By analyzing existing cross correlation between High Yield Fund and Principal Lifetime Hybrid, you can compare the effects of market volatilities on High Yield and Principal Lifetime and check how they will diversify away market risk if combined in the same portfolio for a given time horizon. You can also utilize pair trading strategies of matching a long position in High Yield with a short position of Principal Lifetime. Check out your portfolio center. Please also check ongoing floating volatility patterns of High Yield and Principal Lifetime.

Diversification Opportunities for High Yield and Principal Lifetime

0.82
  Correlation Coefficient

Very poor diversification

The 3 months correlation between High and Principal is 0.82. Overlapping area represents the amount of risk that can be diversified away by holding High Yield Fund and Principal Lifetime Hybrid in the same portfolio, assuming nothing else is changed. The correlation between historical prices or returns on Principal Lifetime Hybrid and High Yield is a relative statistical measure of the degree to which these equity instruments tend to move together. The correlation coefficient measures the extent to which returns on High Yield Fund are associated (or correlated) with Principal Lifetime. Values of the correlation coefficient range from -1 to +1, where. The correlation of zero (0) is possible when the price movement of Principal Lifetime Hybrid has no effect on the direction of High Yield i.e., High Yield and Principal Lifetime go up and down completely randomly.

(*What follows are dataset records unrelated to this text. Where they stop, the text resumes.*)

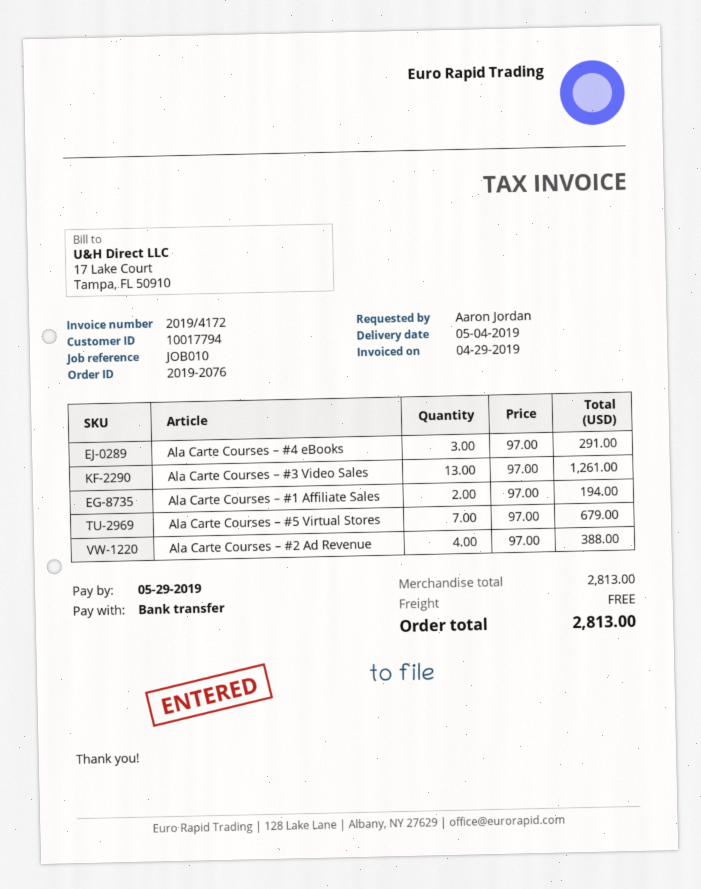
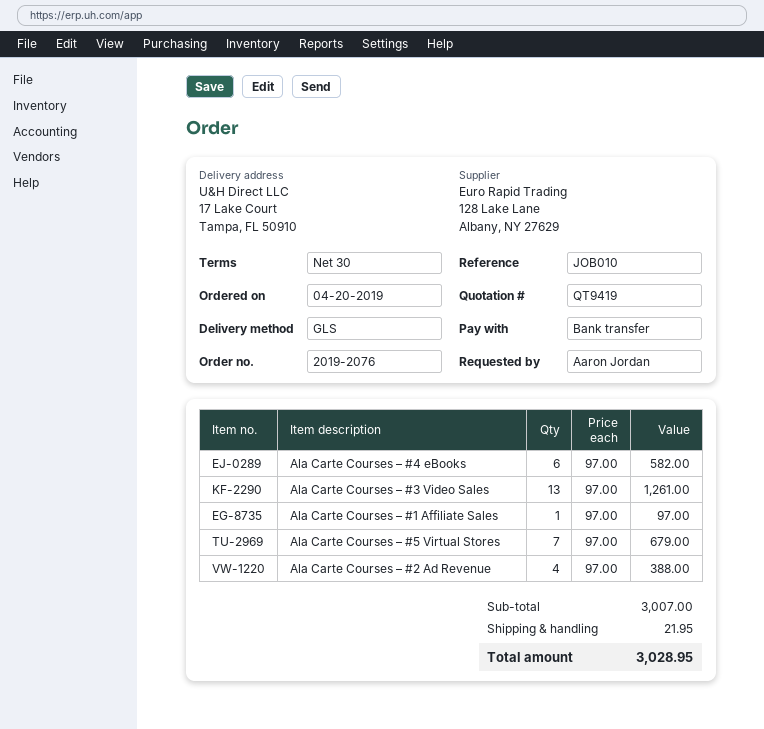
Ala Carte Courses – #4 eBooks: 3 x 97.00 = 291.00 -> 6 x 97.00 = 582.00
Ala Carte Courses – #1 Affiliate Sales: 2 x 97.00 = 194.00 -> 1 x 97.00 = 97.00
subtotal: 2813.00 -> 3007.00
shipping: 0.00 -> 21.95
total: 2813.00 -> 3028.95

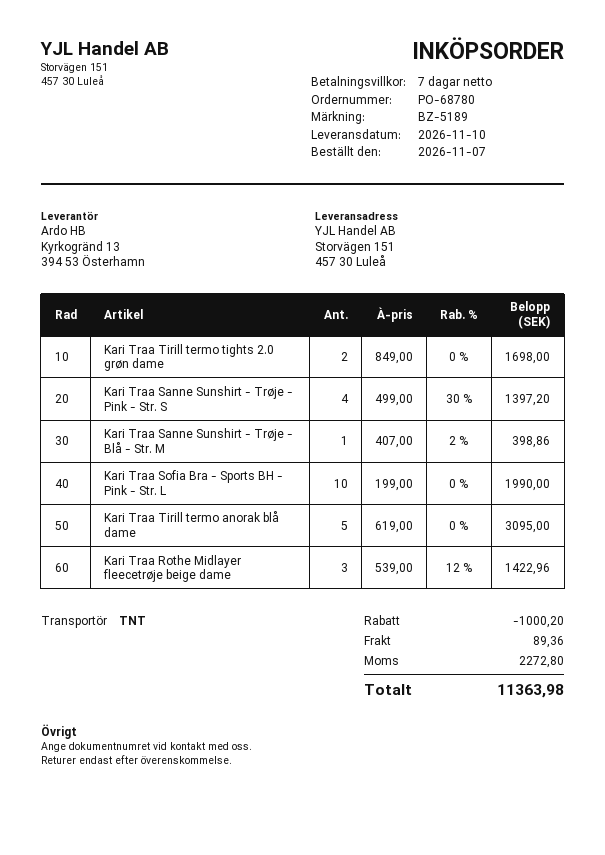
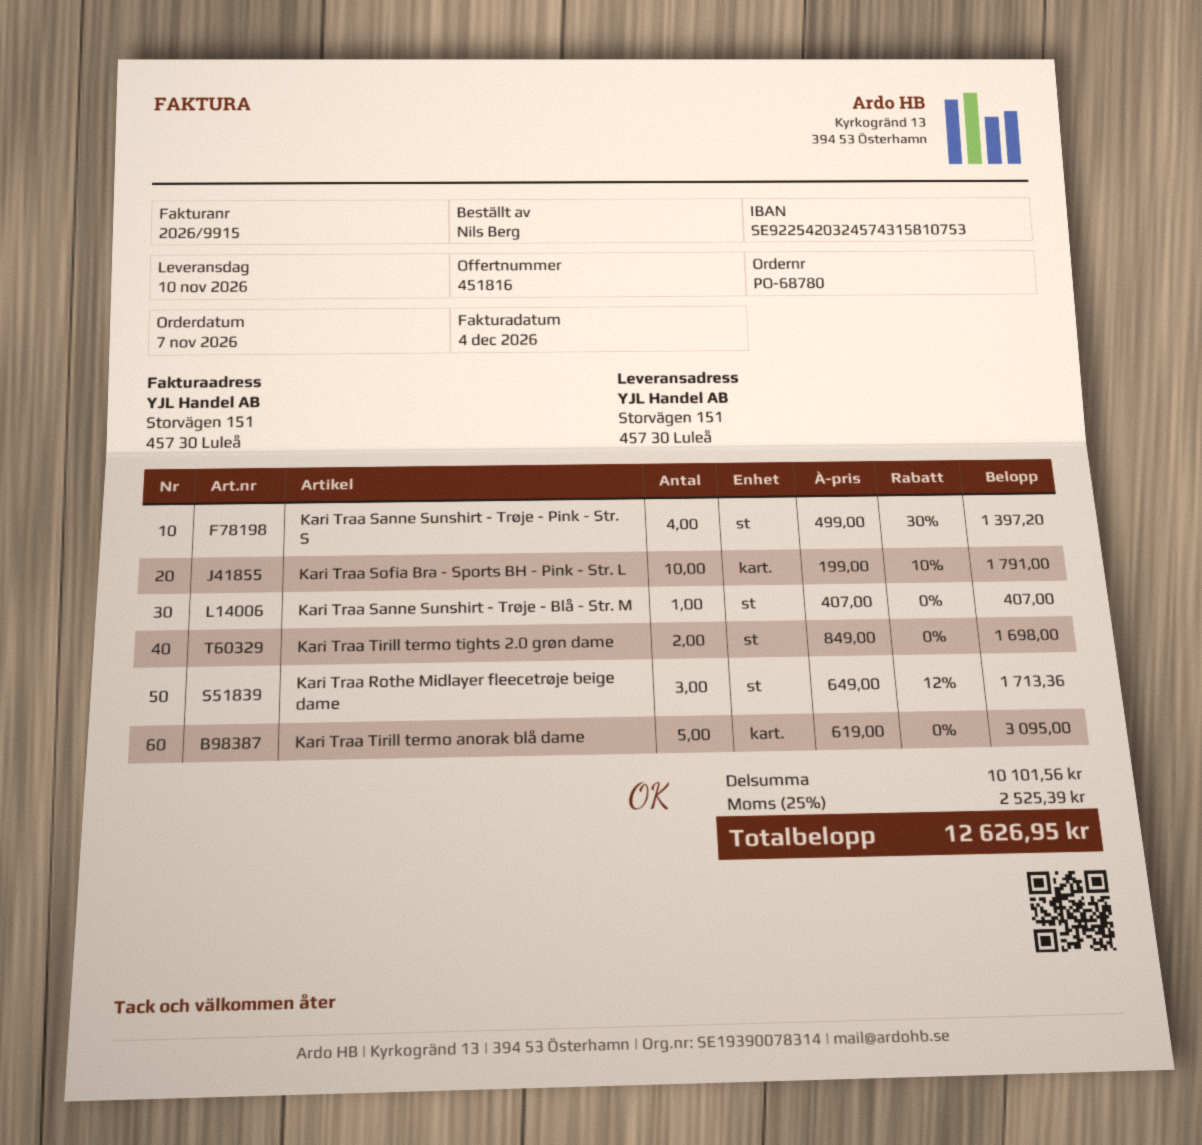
Kari Traa Sanne Sunshirt - Trøje - Blå - Str. M: 1 x 407.00 - 2% = 398.86 -> 1 x 407.00 = 407.00
Kari Traa Sofia Bra - Sports BH - Pink - Str. L: 10 x 199.00 = 1990.00 -> 10 x 199.00 - 10% = 1791.00
Kari Traa Rothe Midlayer fleecetrøje beige dame: 3 x 539.00 - 12% = 1422.96 -> 3 x 649.00 - 12% = 1713.36
discount: 1000.20 -> none
shipping: 89.36 -> none
tax: 2272.80 -> 2525.39
total: 11363.98 -> 12626.95

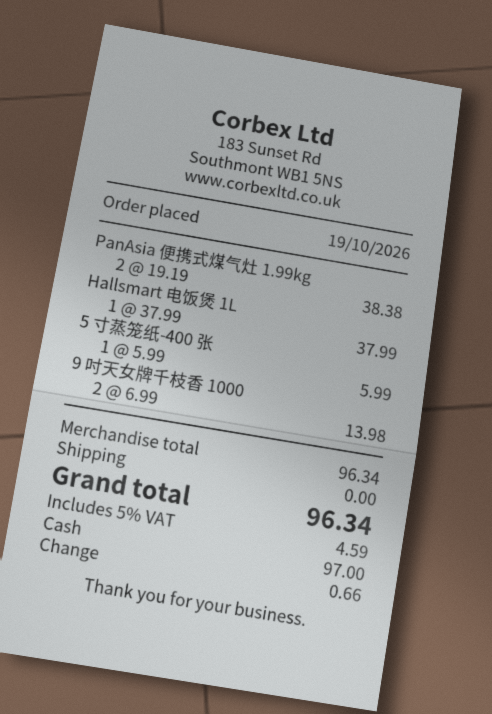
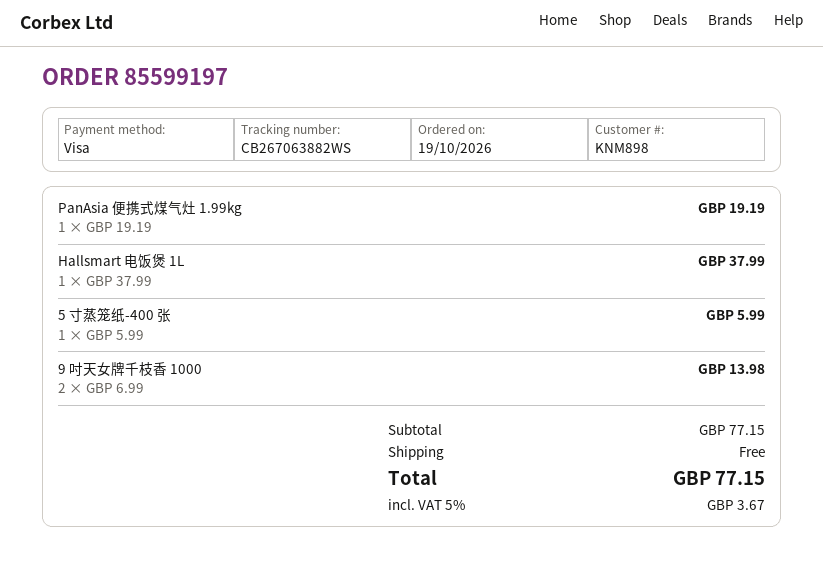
payment method: cash -> Visa
PanAsia 便携式煤气灶 1.99kg: 2 x 19.19 = 38.38 -> 1 x 19.19 = 19.19
subtotal: 96.34 -> 77.15
tax: 5% = 4.59 -> 5% = 3.67
total: 96.34 -> 77.15

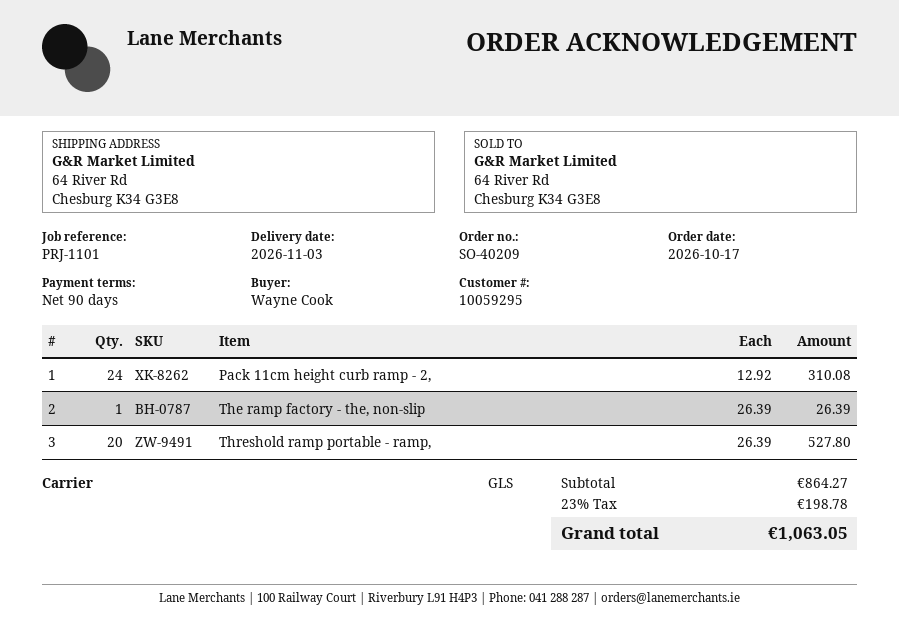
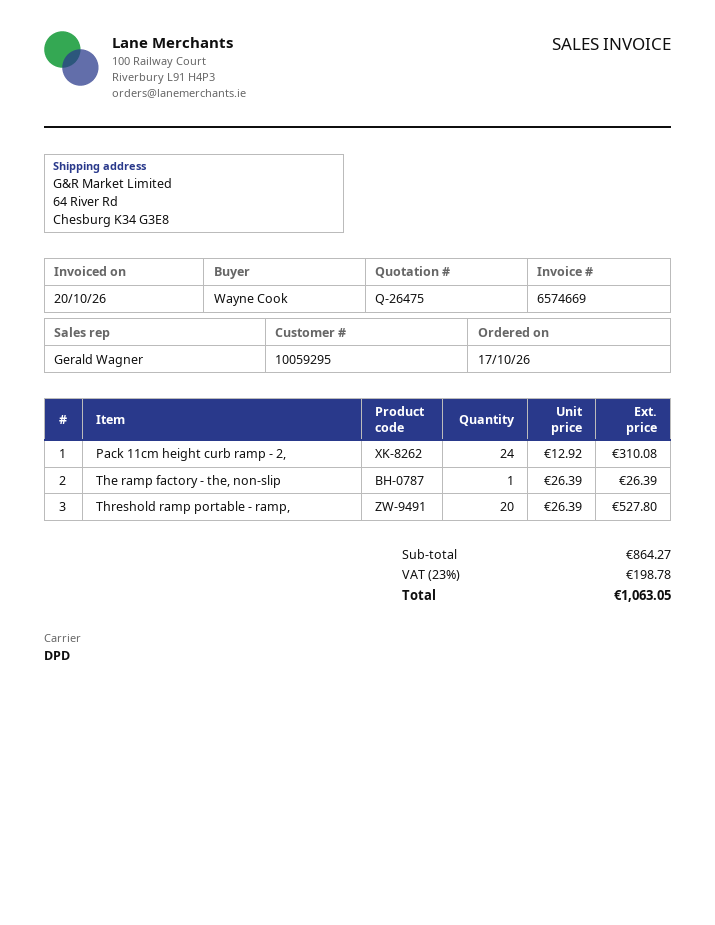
shipping method: GLS -> DPD

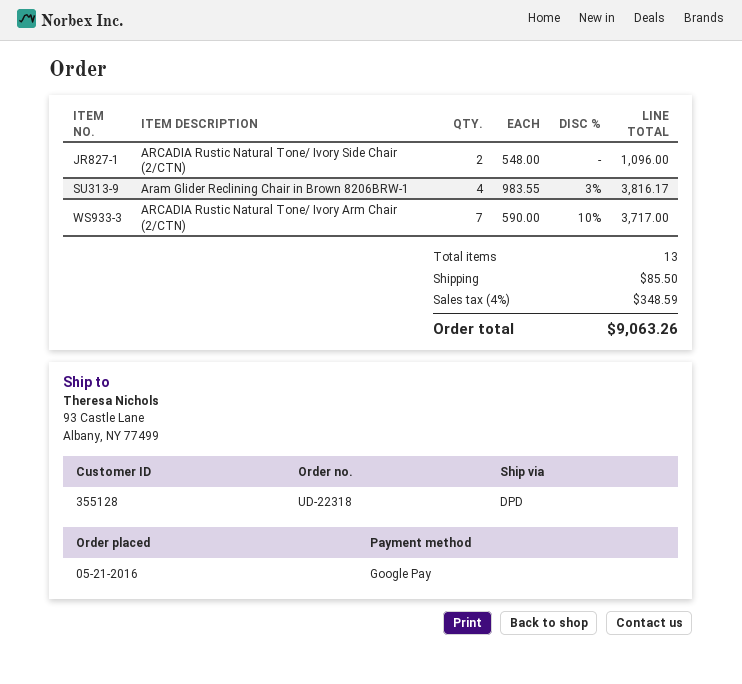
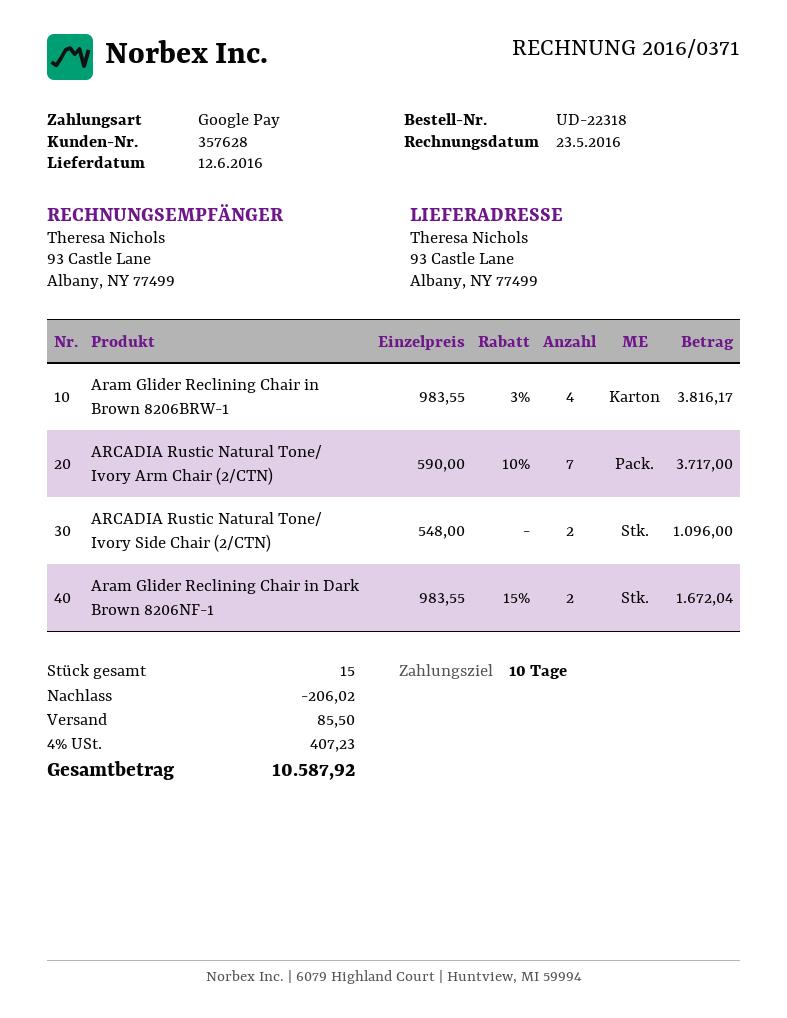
customer number: 355128 -> 357628
Aram Glider Reclining Chair in Dark Brown 8206NF-1: none -> 2 x 983.55 - 15% = 1672.04
total quantity: 13 -> 15
discount: none -> 206.02
tax: 4% = 348.59 -> 4% = 407.23
total: 9063.26 -> 10587.92

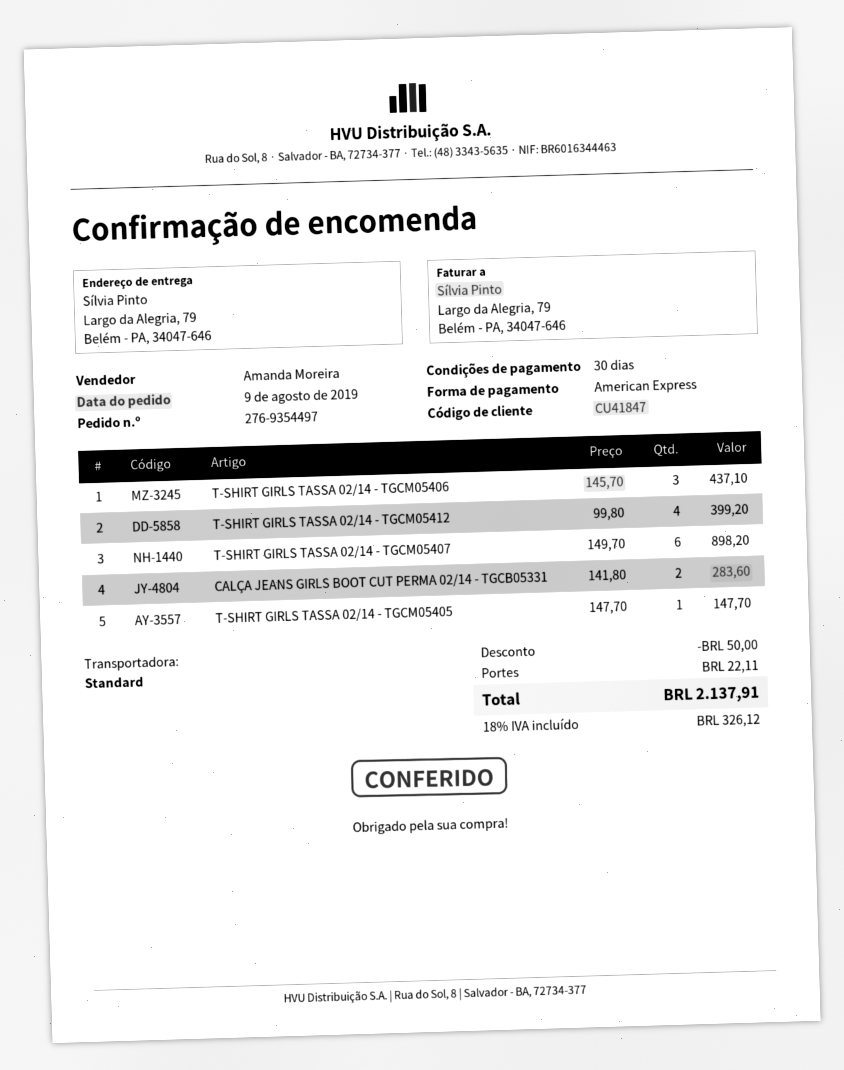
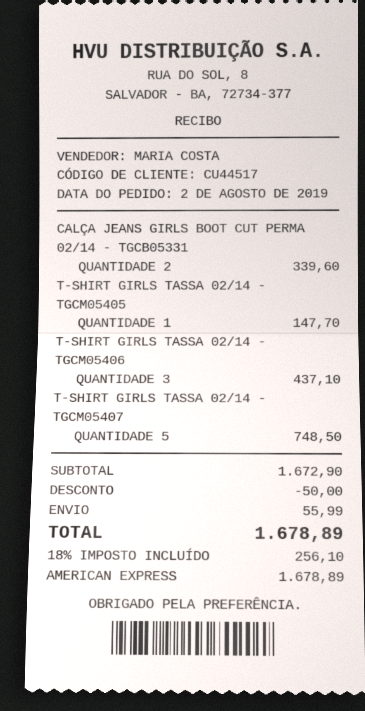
order date: 2019-08-09 -> 2019-08-02
customer number: CU41847 -> CU44517
sales rep: Amanda Moreira -> MARIA COSTA
T-SHIRT GIRLS TASSA 02/14 - TGCM05412: 4 for 399.20 -> none
T-SHIRT GIRLS TASSA 02/14 - TGCM05407: 6 for 898.20 -> 5 for 748.50
CALÇA JEANS GIRLS BOOT CUT PERMA 02/14 - TGCB05331: 2 for 283.60 -> 2 for 339.60
shipping: 22.11 -> 55.99
tax: 18% = 326.12 -> 18% = 256.10
total: 2137.91 -> 1678.89

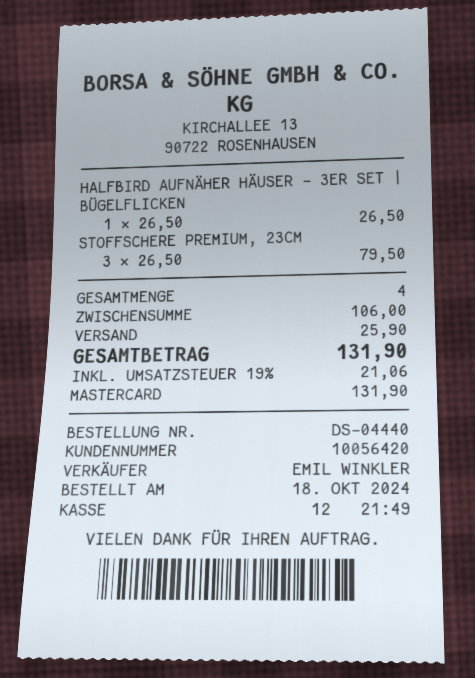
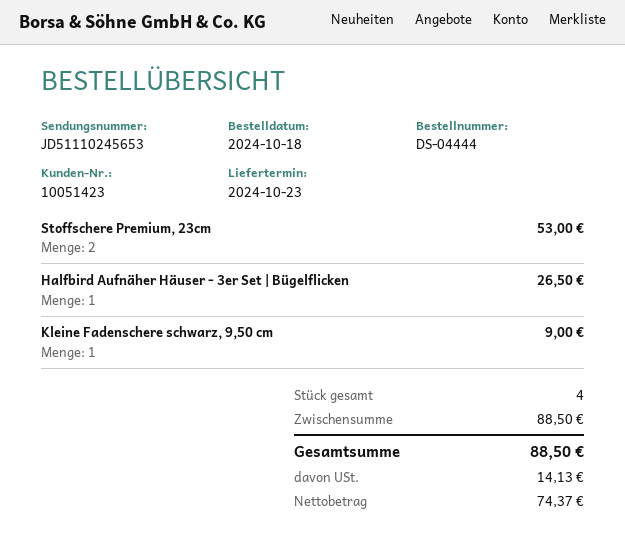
order number: DS-04440 -> DS-04444
customer number: 10056420 -> 10051423
STOFFSCHERE PREMIUM, 23CM: 3 for 79.50 -> 2 for 53.00
Kleine Fadenschere schwarz, 9,50 cm: none -> 1 for 9.00
subtotal: 106.00 -> 88.50
shipping: 25.90 -> none
tax: 21.06 -> 14.13
total: 131.90 -> 88.50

Pair Corralation between High Yield and Principal Lifetime

Assuming the 90 days horizon High Yield Fund is expected to under-perform the Principal Lifetime. But the mutual fund apears to be less risky and, when comparing its historical volatility, High Yield Fund is 1.54 times less risky than Principal Lifetime. The mutual fund trades about -0.05 of its potential returns per unit of risk. The Principal Lifetime Hybrid is currently generating about 0.12 of returns per unit of risk over similar time horizon. If you would invest  1,061  in Principal Lifetime Hybrid on August 28, 2024 and sell it today you would earn a total of  9.00  from holding Principal Lifetime Hybrid or generate 0.85% return on investment over 90 days.
Time Period3 Months [change]
DirectionMoves Together 
StrengthStrong
Accuracy95.45%
ValuesDaily Returns

High Yield Fund  vs.  Principal Lifetime Hybrid

 Performance 
       Timeline  
High Yield Fund 

Risk-Adjusted Performance

0 of 100

 
Weak
 
Strong
Very Weak
Over the last 90 days High Yield Fund has generated negative risk-adjusted returns adding no value to fund investors. In spite of fairly strong forward indicators, High Yield is not utilizing all of its potentials. The current stock price disturbance, may contribute to short-term losses for the investors.
Principal Lifetime Hybrid 

Risk-Adjusted Performance

4 of 100

 
Weak
 
Strong
Insignificant
Compared to the overall equity markets, risk-adjusted returns on investments in Principal Lifetime Hybrid are ranked lower than 4 (%) of all funds and portfolios of funds over the last 90 days. In spite of fairly strong technical and fundamental indicators, Principal Lifetime is not utilizing all of its potentials. The current stock price disturbance, may contribute to short-term losses for the investors.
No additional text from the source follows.